Prompt: Without carrying over a single picture, write out the records below exactly.

*** Opening of Extracted information ***

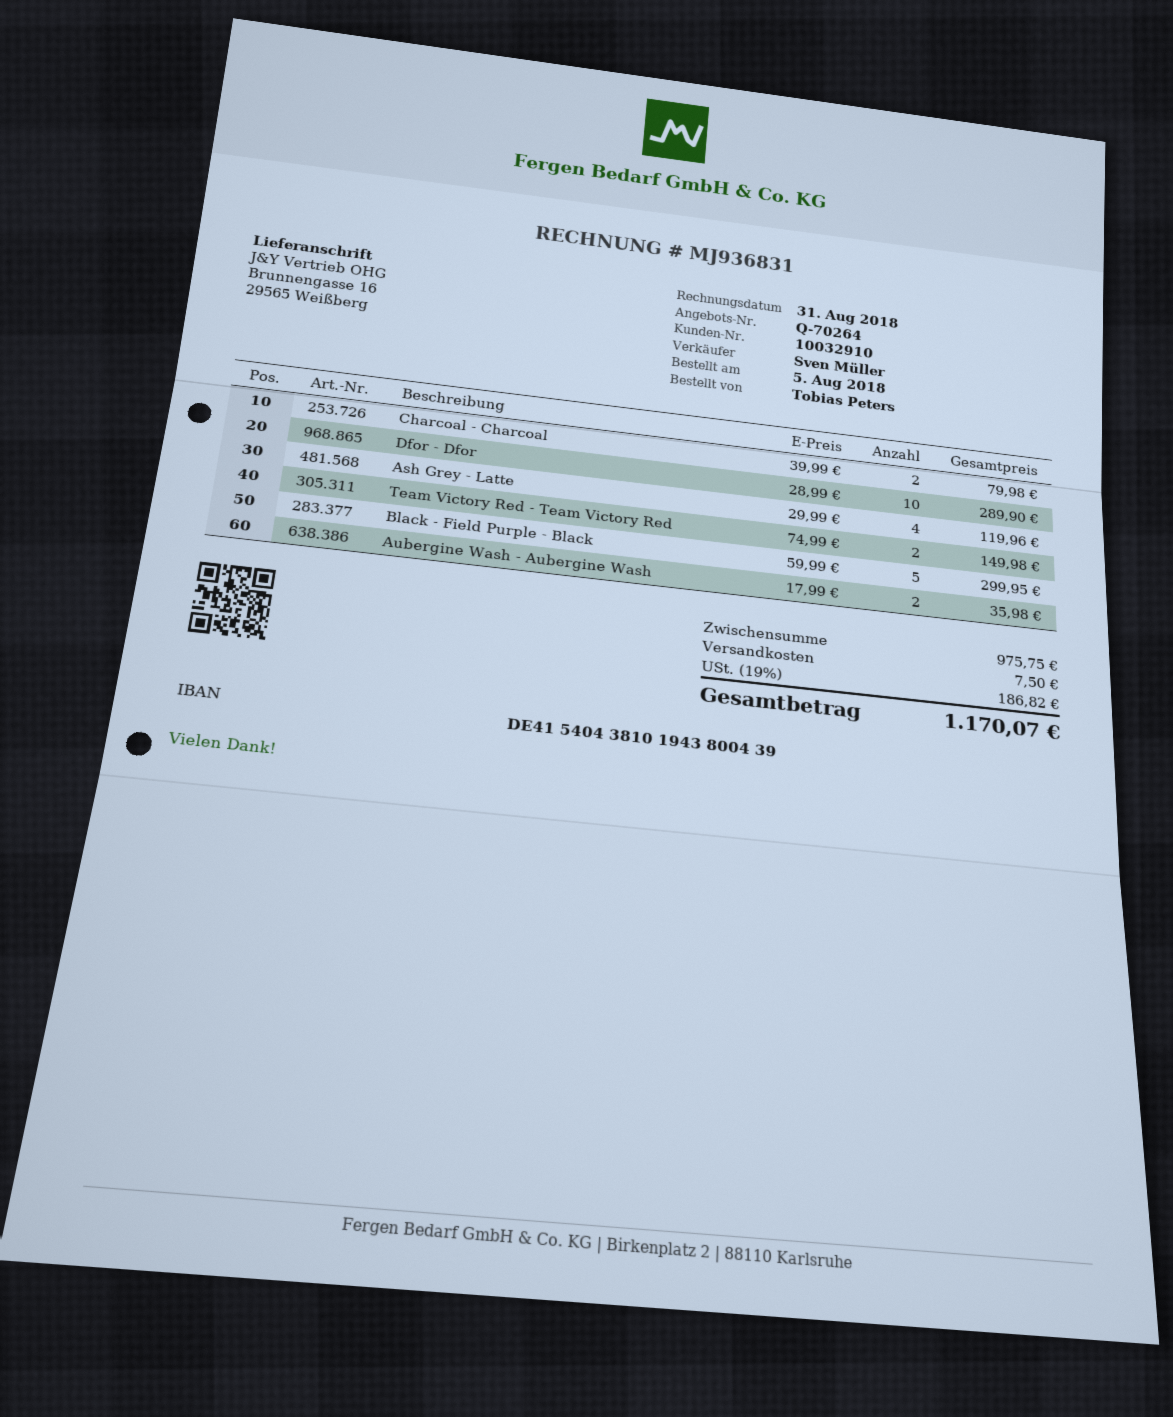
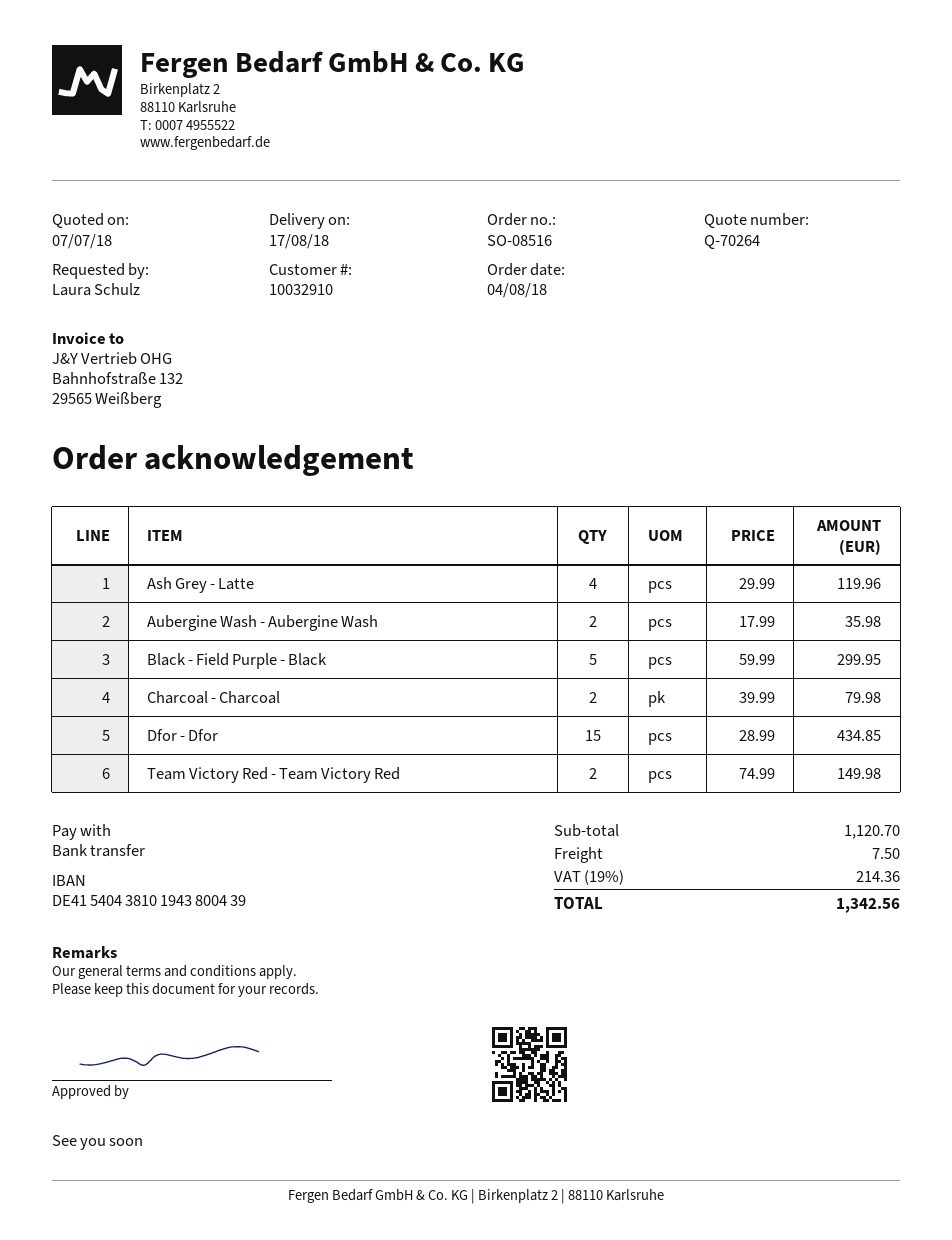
order date: 2018-08-05 -> 2018-08-04
ordered by: Tobias Peters -> Laura Schulz
Dfor - Dfor: 10 x 28.99 = 289.90 -> 15 x 28.99 = 434.85
subtotal: 975.75 -> 1120.70
tax: 19% = 186.82 -> 19% = 214.36
total: 1170.07 -> 1342.56

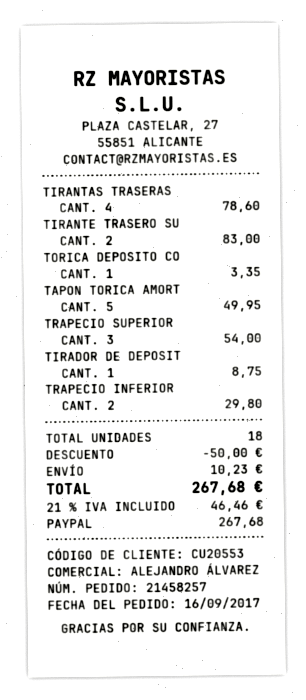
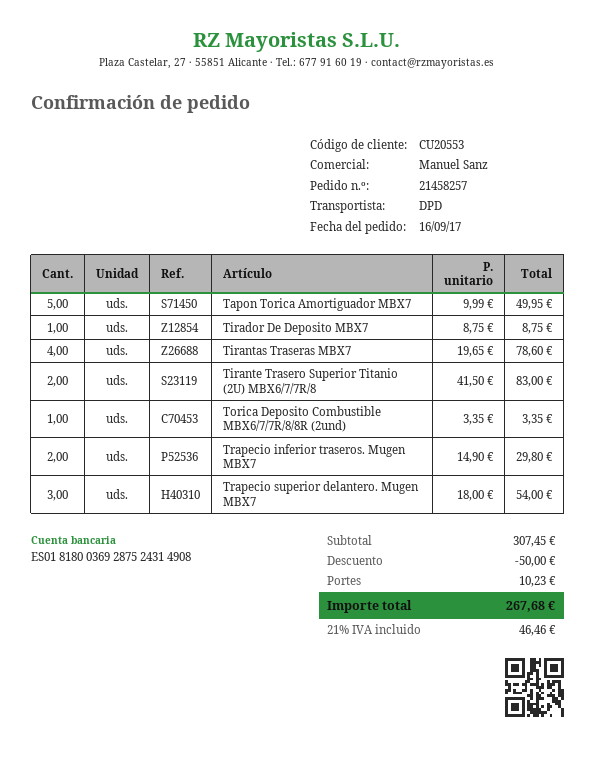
sales rep: ALEJANDRO ÁLVAREZ -> Manuel Sanz

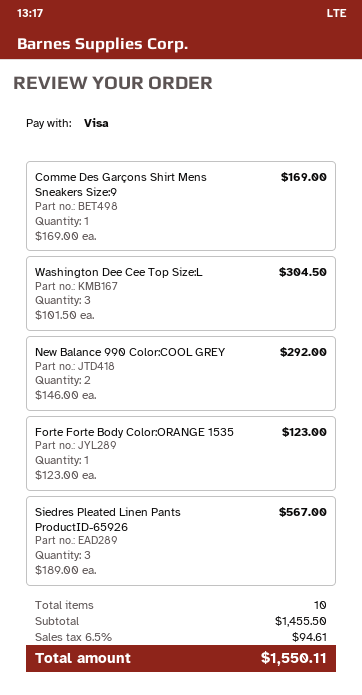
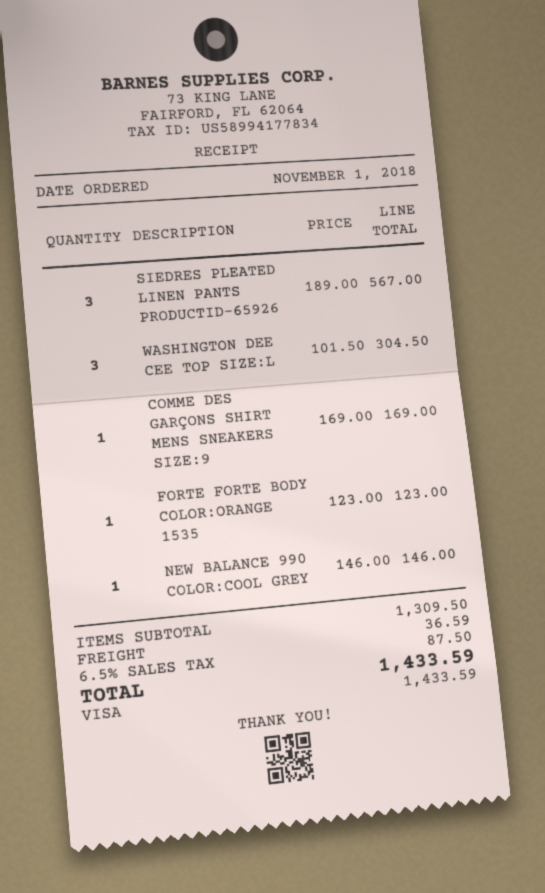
New Balance 990 Color:COOL GREY: 2 x 146.00 = 292.00 -> 1 x 146.00 = 146.00
subtotal: 1455.50 -> 1309.50
shipping: none -> 36.59
tax: 6.5% = 94.61 -> 6.5% = 87.50
total: 1550.11 -> 1433.59

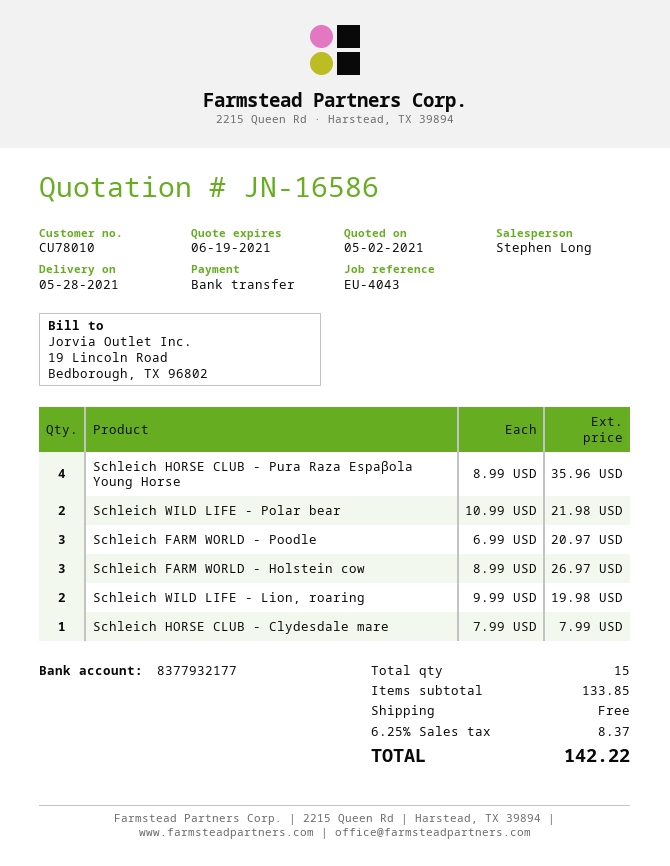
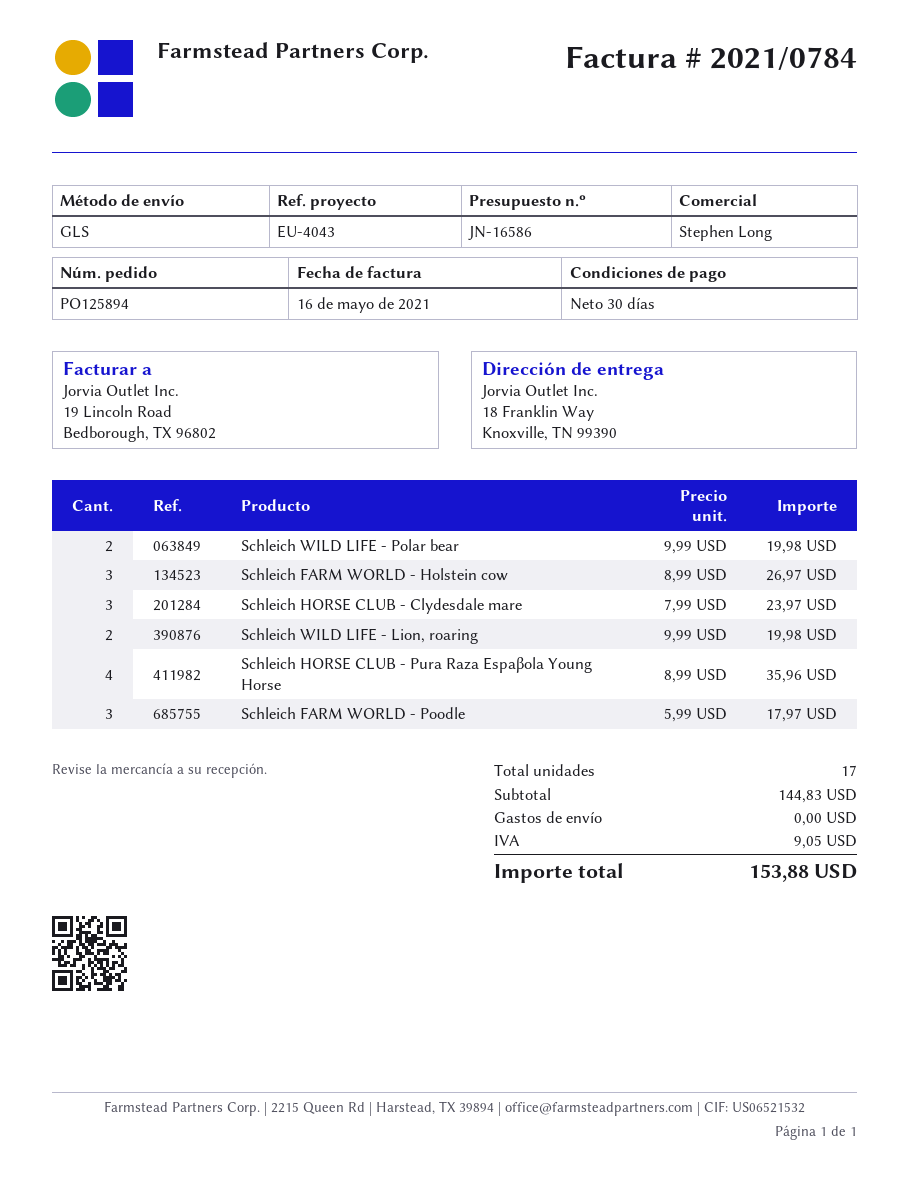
Schleich WILD LIFE - Polar bear: 2 x 10.99 = 21.98 -> 2 x 9.99 = 19.98
Schleich FARM WORLD - Poodle: 3 x 6.99 = 20.97 -> 3 x 5.99 = 17.97
Schleich HORSE CLUB - Clydesdale mare: 1 x 7.99 = 7.99 -> 3 x 7.99 = 23.97
total quantity: 15 -> 17
subtotal: 133.85 -> 144.83
tax: 8.37 -> 9.05
total: 142.22 -> 153.88

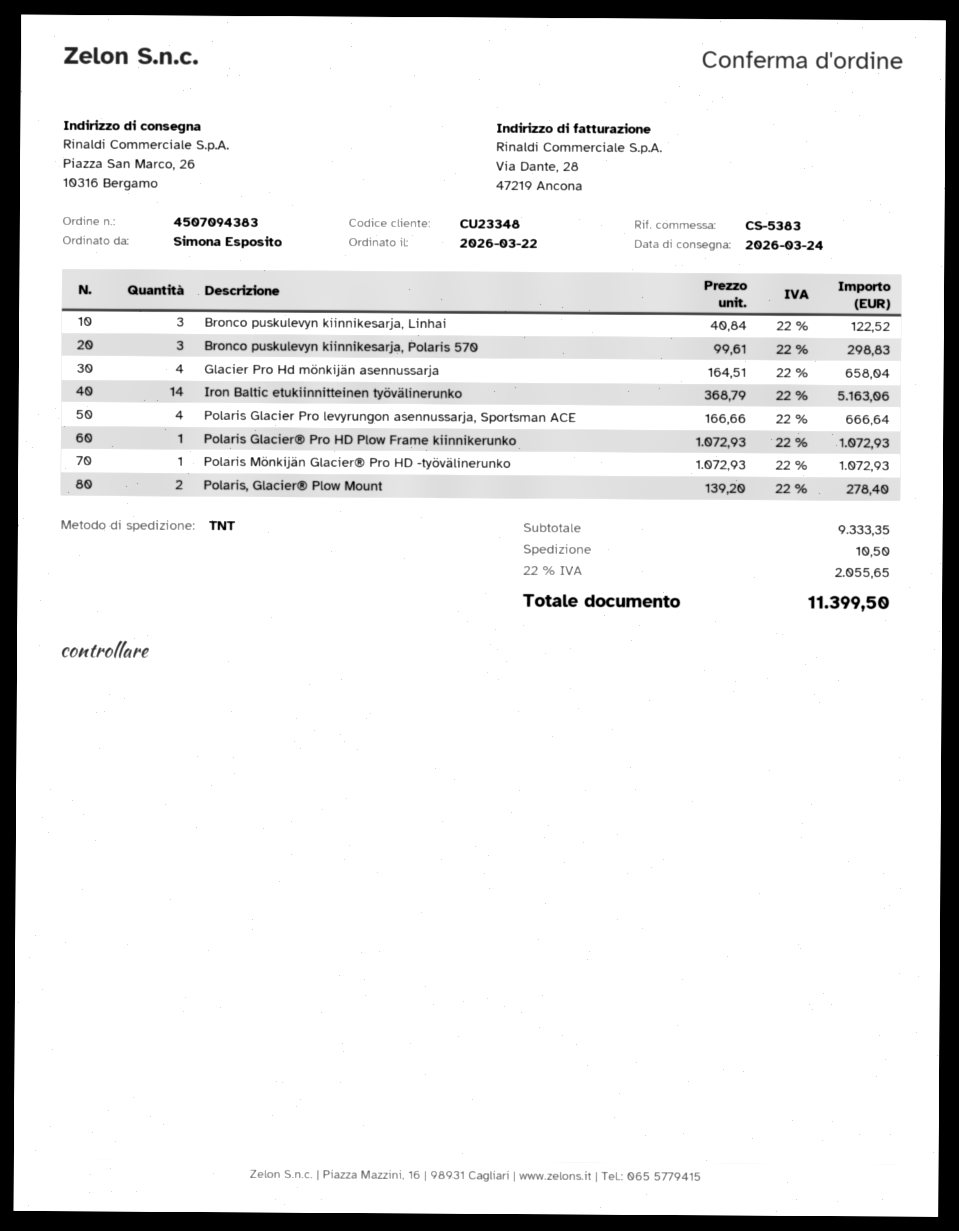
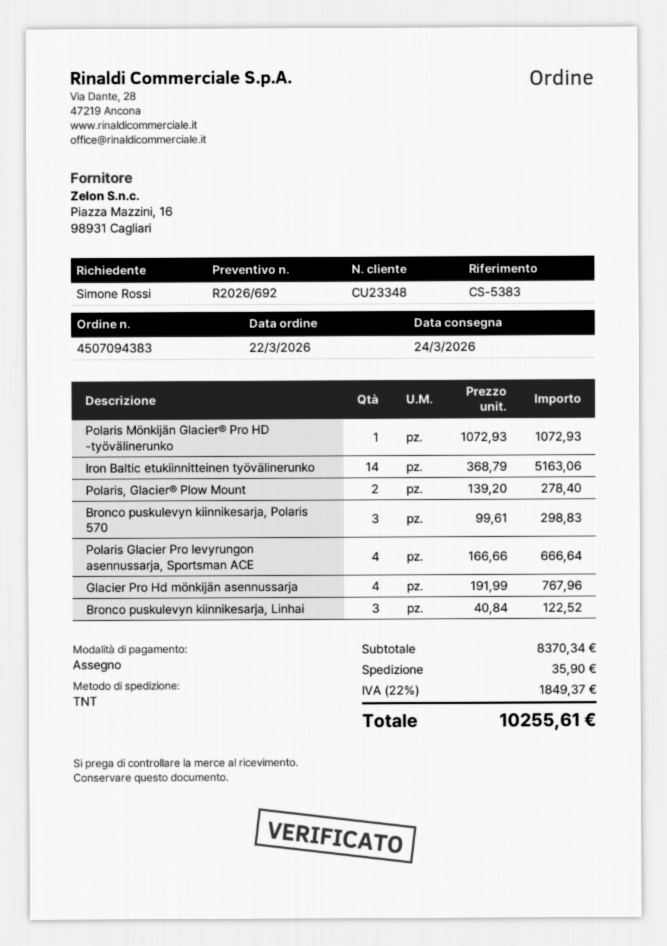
ordered by: Simona Esposito -> Simone Rossi
Glacier Pro Hd mönkijän asennussarja: 4 x 164.51 = 658.04 -> 4 x 191.99 = 767.96
Polaris Glacier® Pro HD Plow Frame kiinnikerunko: 1 x 1072.93 = 1072.93 -> none
subtotal: 9333.35 -> 8370.34
shipping: 10.50 -> 35.90
tax: 22% = 2055.65 -> 22% = 1849.37
total: 11399.50 -> 10255.61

*** Close of Extracted information ***

Answer section:
order date: 2018-08-05 -> 2018-08-04
ordered by: Tobias Peters -> Laura Schulz
Dfor - Dfor: 10 x 28.99 = 289.90 -> 15 x 28.99 = 434.85
subtotal: 975.75 -> 1120.70
tax: 19% = 186.82 -> 19% = 214.36
total: 1170.07 -> 1342.56

sales rep: ALEJANDRO ÁLVAREZ -> Manuel Sanz

New Balance 990 Color:COOL GREY: 2 x 146.00 = 292.00 -> 1 x 146.00 = 146.00
subtotal: 1455.50 -> 1309.50
shipping: none -> 36.59
tax: 6.5% = 94.61 -> 6.5% = 87.50
total: 1550.11 -> 1433.59

Schleich WILD LIFE - Polar bear: 2 x 10.99 = 21.98 -> 2 x 9.99 = 19.98
Schleich FARM WORLD - Poodle: 3 x 6.99 = 20.97 -> 3 x 5.99 = 17.97
Schleich HORSE CLUB - Clydesdale mare: 1 x 7.99 = 7.99 -> 3 x 7.99 = 23.97
total quantity: 15 -> 17
subtotal: 133.85 -> 144.83
tax: 8.37 -> 9.05
total: 142.22 -> 153.88

ordered by: Simona Esposito -> Simone Rossi
Glacier Pro Hd mönkijän asennussarja: 4 x 164.51 = 658.04 -> 4 x 191.99 = 767.96
Polaris Glacier® Pro HD Plow Frame kiinnikerunko: 1 x 1072.93 = 1072.93 -> none
subtotal: 9333.35 -> 8370.34
shipping: 10.50 -> 35.90
tax: 22% = 2055.65 -> 22% = 1849.37
total: 11399.50 -> 10255.61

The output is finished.